Two recent public announcements here illustrate the state GOP’s health-care philosophy, which is to protect the profits of insurance companies at whatever cost to patients.
First, it was announced that Republican Gov. Mary Fallin, at the request of Republican Oklahoma Insurance Commissioner John Doak, signed a new rule that eliminates birth as a qualifying event for health insurance, which means some parents could conceivably be faced with huge hospital costs if their newborn baby has severe medical problems. The reason given for the rule is that it would encourage more insurance companies to offer policies in Oklahoma. This, so goes the doublespeak, could actually mean more children overall would be covered. Thus, some children won’t be covered so other children will be covered only to ensure insurance companies’ profits.
Second, the federal government announced on Wednesday it has rejected Oklahoma’s request to exempt the state from a federal rule, the Medical Loss Ratio, under the Affordable Care Act. It requires some insurance companies to apply 80 cents of every dollar they earn on actual health care or pay rebates to customers. According to media reports, Doak wanted the rule to be implemented gradually through the next few years to prevent what he sees as a disruption of the market, or, in other words, to make it a financially easier for insurance companies. The Feds said no.
Here’s Fallin’s telling take on the recent issue, according to the Tulsa World:
The (Medical Loss Ratio) requirements in the law are particularly harmful to private insurers and may ultimately raise insurance costs for consumers, reduce access to care and destroy private-sector jobs.
I am frustrated that President Obama continues to reject efforts by states to lessen the impact of harmful and burdensome federal regulations, and I remain hopeful that the president’s health-care plan can either be repealed or struck down on the federal level.

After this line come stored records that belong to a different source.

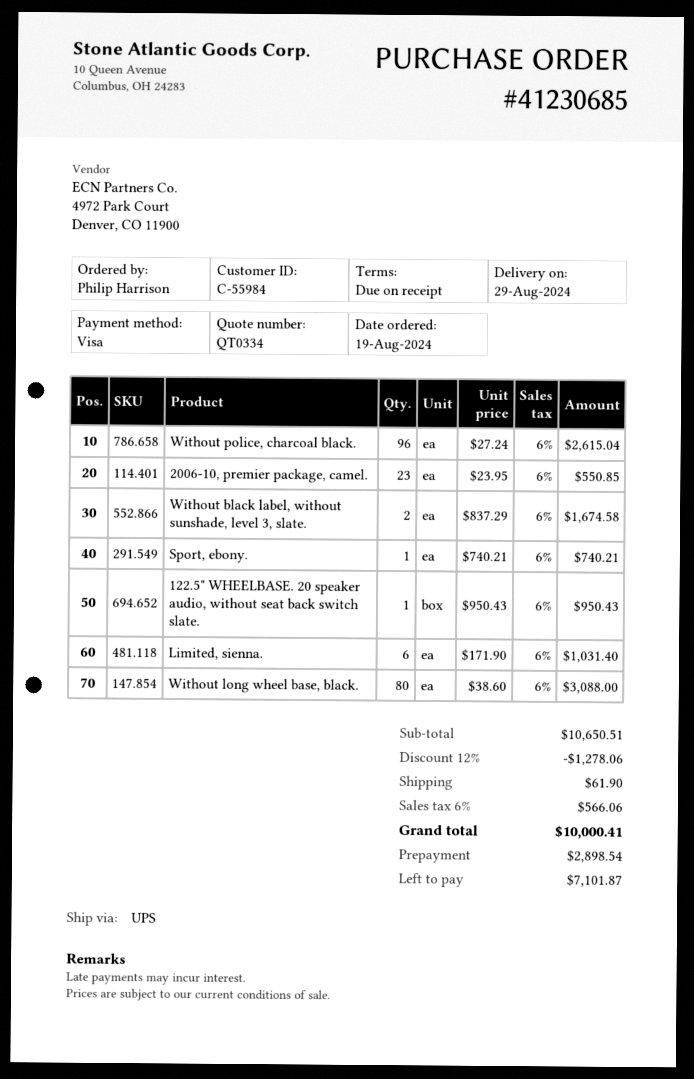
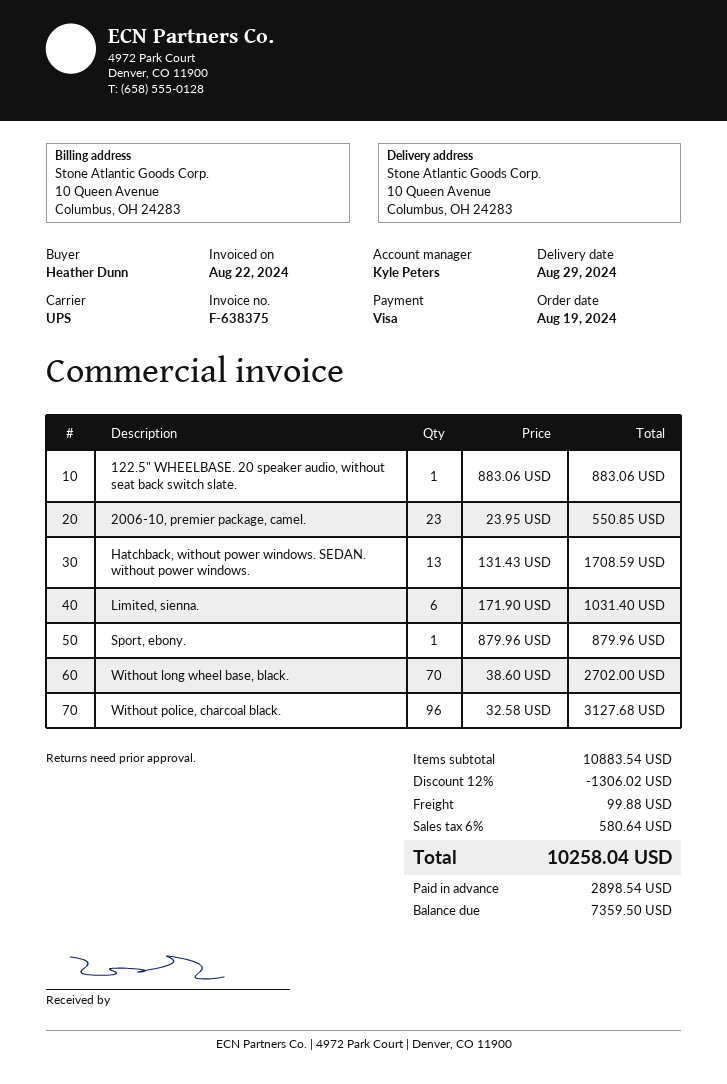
ordered by: Philip Harrison -> Heather Dunn
Without police, charcoal black.: 96 x 27.24 = 2615.04 -> 96 x 32.58 = 3127.68
Without black label, without sunshade, level 3, slate.: 2 x 837.29 = 1674.58 -> none
Sport, ebony.: 1 x 740.21 = 740.21 -> 1 x 879.96 = 879.96
122.5" WHEELBASE. 20 speaker audio, without seat back switch slate.: 1 x 950.43 = 950.43 -> 1 x 883.06 = 883.06
Without long wheel base, black.: 80 x 38.60 = 3088.00 -> 70 x 38.60 = 2702.00
Hatchback, without power windows. SEDAN. without power windows.: none -> 13 x 131.43 = 1708.59
subtotal: 10650.51 -> 10883.54
discount: 12% = 1278.06 -> 12% = 1306.02
shipping: 61.90 -> 99.88
tax: 6% = 566.06 -> 6% = 580.64
total: 10000.41 -> 10258.04
balance: 7101.87 -> 7359.50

Note the “harmful to private insurers” remark comes first before she mentions “consumers.” What about patients? What about Oklahomans who pay exorbitant amounts of money for lousy insurance coverage so companies can earn more profits? Does Fallin care about them? Does she really believe her party’s free-market-at-any-cost philosophy about medical care will result in a better system? It hasn’t so far. The U.S. ranks extremely low in medical outcomes and highest in costs when compared to other industrialized countries. Oklahoma, in particular, has poor medical outcomes.
In a direct challenge, the U.S. Department of Health and Human Services argued the new rule lowers health insurance costs for people and that has already been proven true in states where companies have adopted the 80-20 rule.
There’s not much Fallin and the GOP can do about the Affordable Care Act but hope the U.S. Supreme Court rules it unconstitutional or that the country elects a Republican president in November and also elects GOP majorities in both the House and Senate. Meanwhile, Oklahoma officials should abide by the new rules. The old rules didn’t work. Give the new rules a chance. Let’s see what happens.